I am caching a few of our smaller tables on one of our larger OLTP databases
(9.2.0.8) and we have seen very good results, but they are very small tables
in a database with adequate memory and other much larger tables. I recently
set 4 tables in a key search query to cache, and per the developer, the
query is kicking butt. (The trace files back her up; 20 seconds to 2
seconds) That was where my thought process started, ie:
"If caching these tables worked well, are there additional tables I should
consider caching?"
"Hmmm, what's the largest table i should try this with?"

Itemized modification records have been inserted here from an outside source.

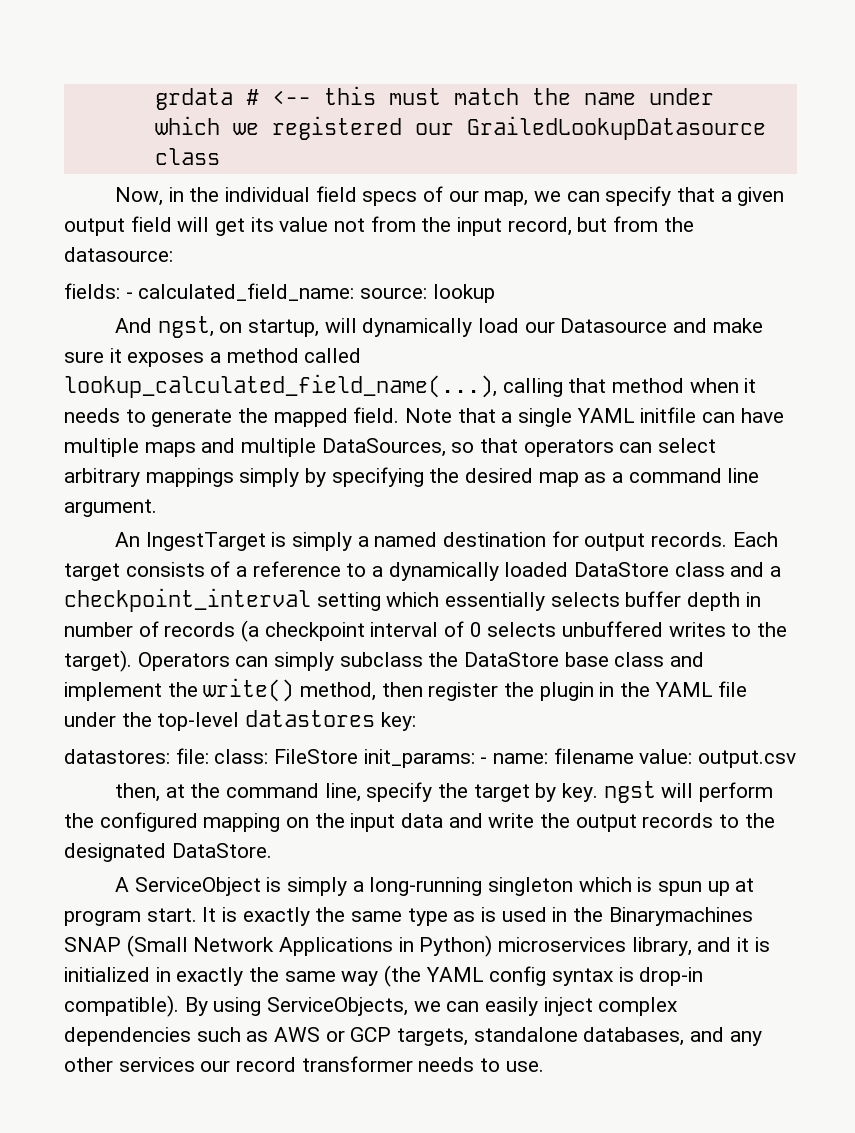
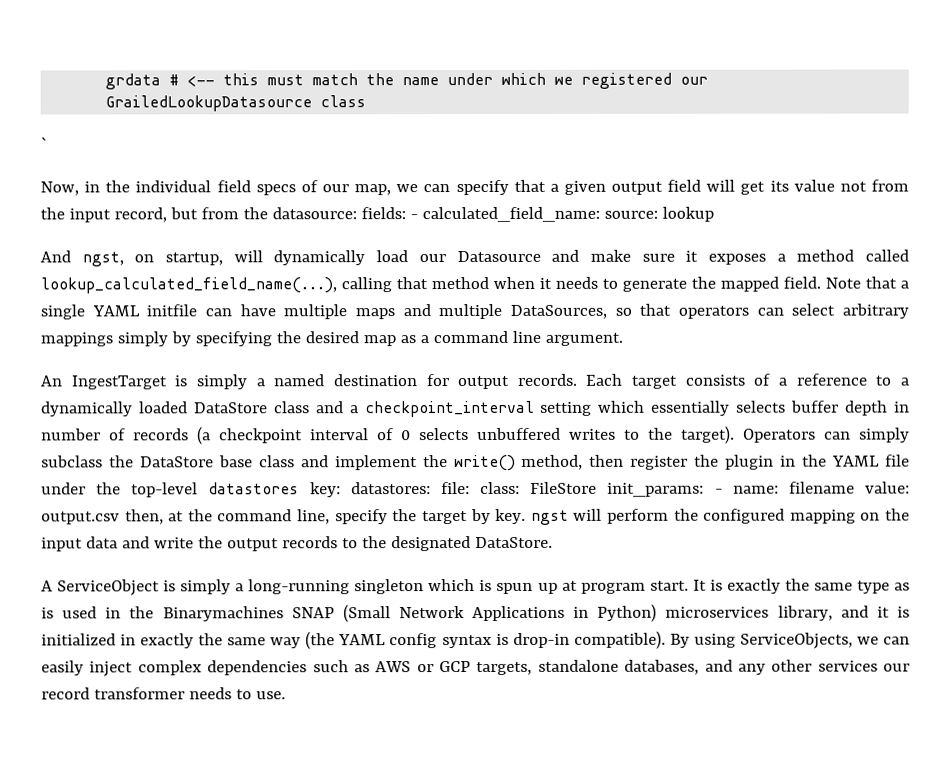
+ `
- Now, in the individual field specs of our map, we can specify that a given output field will get its value not from the input record, but from the datasource:
- fields: - calculated_field_name: source: lookup
+ Now, in the individual field specs of our map, we can specify that a given output field will get its value not from the input record, but from the datasource: fields: - calculated_field_name: source: lookup
- Operators can simply subclass the DataStore base class and implement the write() method, then register the plugin in the YAML file under the top-level datastores key:
- datastores:
+ Operators can simply subclass the DataStore base class and implement the write() method, then register the plugin in the YAML file under the top-level datastores key: datastores:
- output.csv
- then, at the command line, specify the target by key. ngst will perform the configured mapping on the input data and write the output records to the designated DataStore.
+ output.csv then, at the command line, specify the target by key. ngst will perform the configured mapping on the input data and write the output records to the designated DataStore.

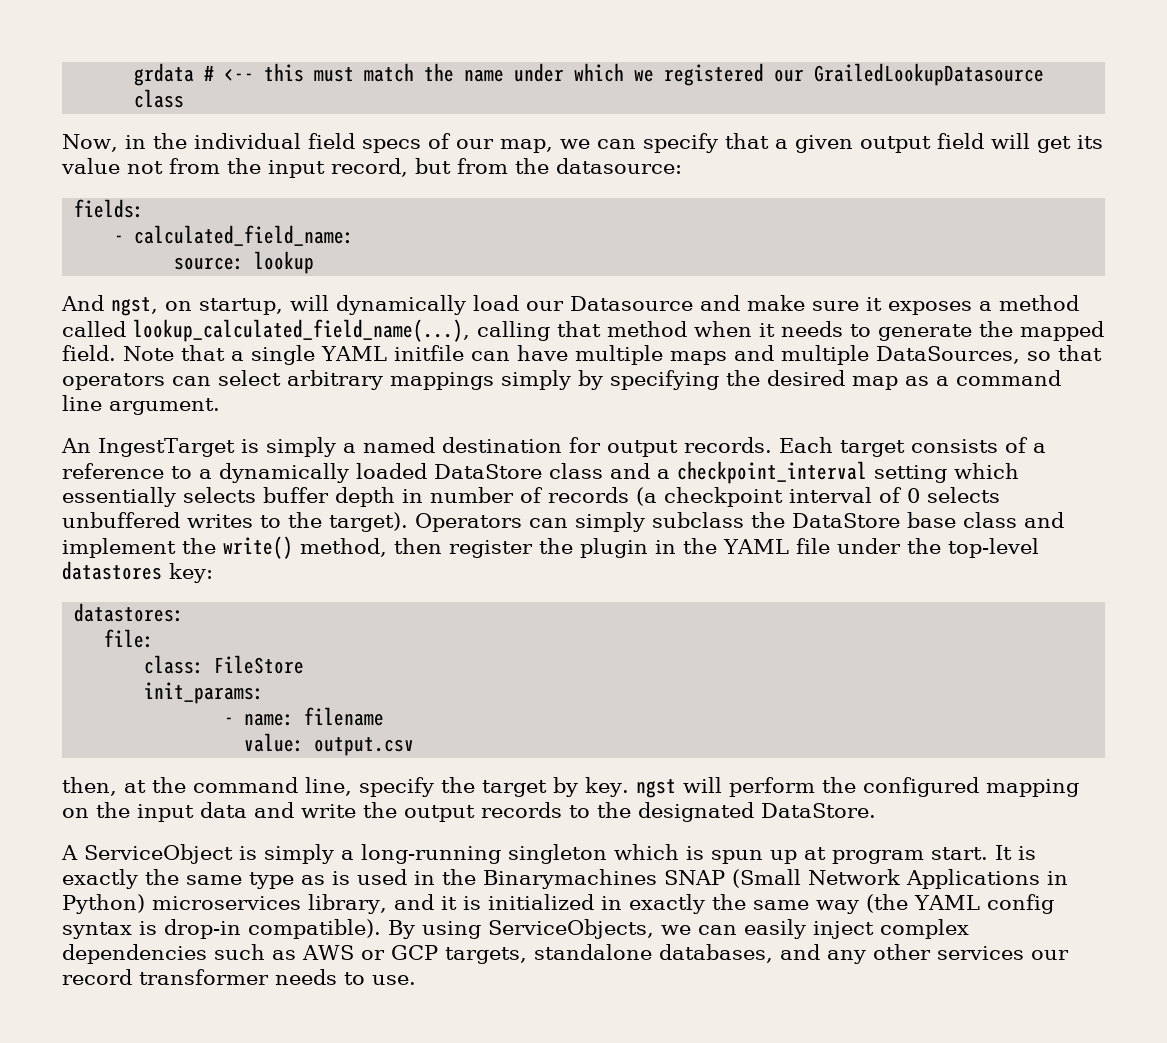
- `
- Now, in the individual field specs of our map, we can specify that a given output field will get its value not from the input record, but from the datasource: fields: - calculated_field_name: source: lookup
+ Now, in the individual field specs of our map, we can specify that a given output field will get its value not from the input record, but from the datasource:
+ fields:
+ - calculated_field_name:
+ source: lookup
- Operators can simply subclass the DataStore base class and implement the write() method, then register the plugin in the YAML file under the top-level datastores key: datastores: file: class:
+ Operators can simply subclass the DataStore base class and implement the write() method, then register the plugin in the YAML file under the top-level datastores key:
+ datastores:
+ file:
+ class:
- FileStore init_params: - name:
+ FileStore
+ init_params:
+ - name:
- filename value:
+ filename
+ value:
- output.csv then, at the command line, specify the target by key. ngst will perform the configured mapping on the input data and write the output records to the designated DataStore.
+ output.csv
+ then, at the command line, specify the target by key. ngst will perform the configured mapping on the input data and write the output records to the designated DataStore.

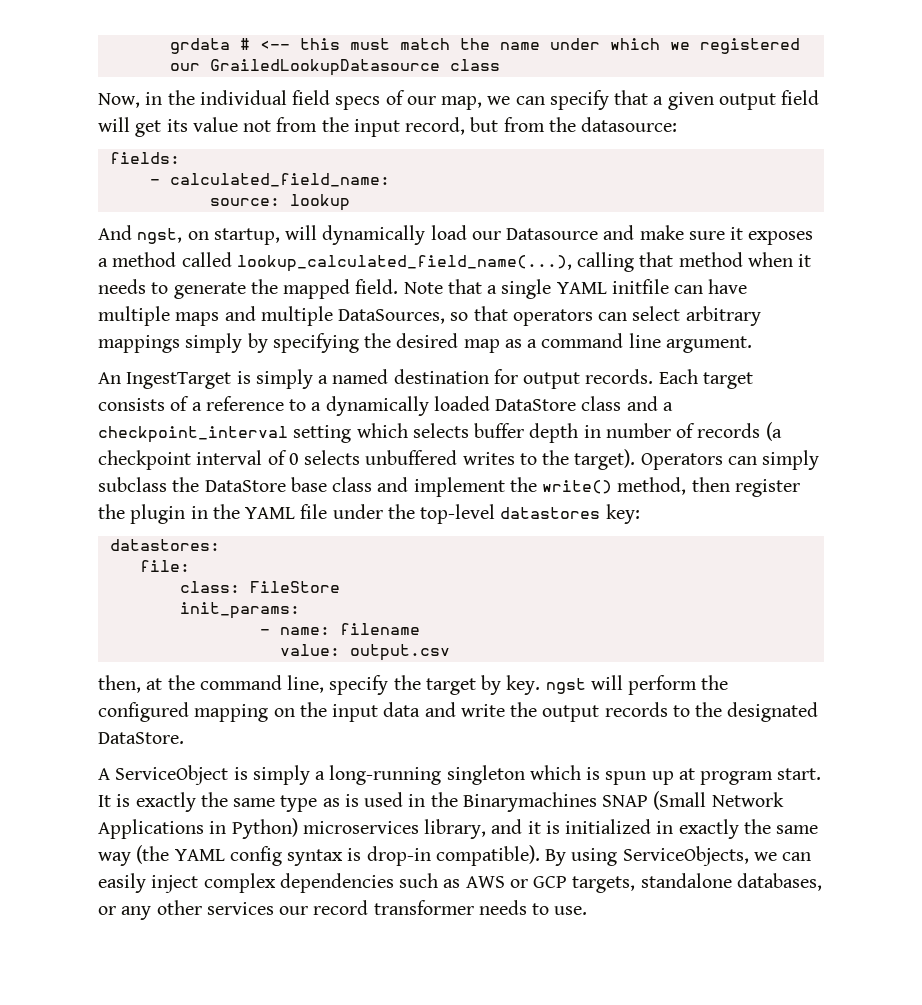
- Each target consists of a reference to a dynamically loaded DataStore class and a checkpoint_interval setting which essentially selects buffer depth in number of records (a checkpoint interval of 0 selects unbuffered writes to the target).
+ Each target consists of a reference to a dynamically loaded DataStore class and a checkpoint_interval setting which selects buffer depth in number of records (a checkpoint interval of 0 selects unbuffered writes to the target).
- By using ServiceObjects, we can easily inject complex dependencies such as AWS or GCP targets, standalone databases, and any other services our record transformer needs to use.
+ By using ServiceObjects, we can easily inject complex dependencies such as AWS or GCP targets, standalone databases, or any other services our record transformer needs to use.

"If I start caching more tables, will I need a larger buffer cache?"
leading to ....
"damn, there's plenty more memory on the server, but the sys admin has
assigned it all to the OS cache"
and then the real question ...
"What will the ramifications of any change be on the stuff that is actually
working well?"
One of the systems in the mix is a data warehouse, and the concerns mentioned in Jonathan's post are extremely relevant for this one. Several key queries have been tuned to use direct access, but many others have not. So if the goal in the warehouse is more parallelization, then the approach for this system would seem to be more os cache, and continue tuning the queries that aren't taking advantage of parallelization yet. The approach for SAP probably remains the same; some of the larger queries and reports also use direct path access. Some of the other systems merit more study and I'd like to compare how they run with a larger db cache and a smaller os cache. If I find anything interesting, I'll let everyone know.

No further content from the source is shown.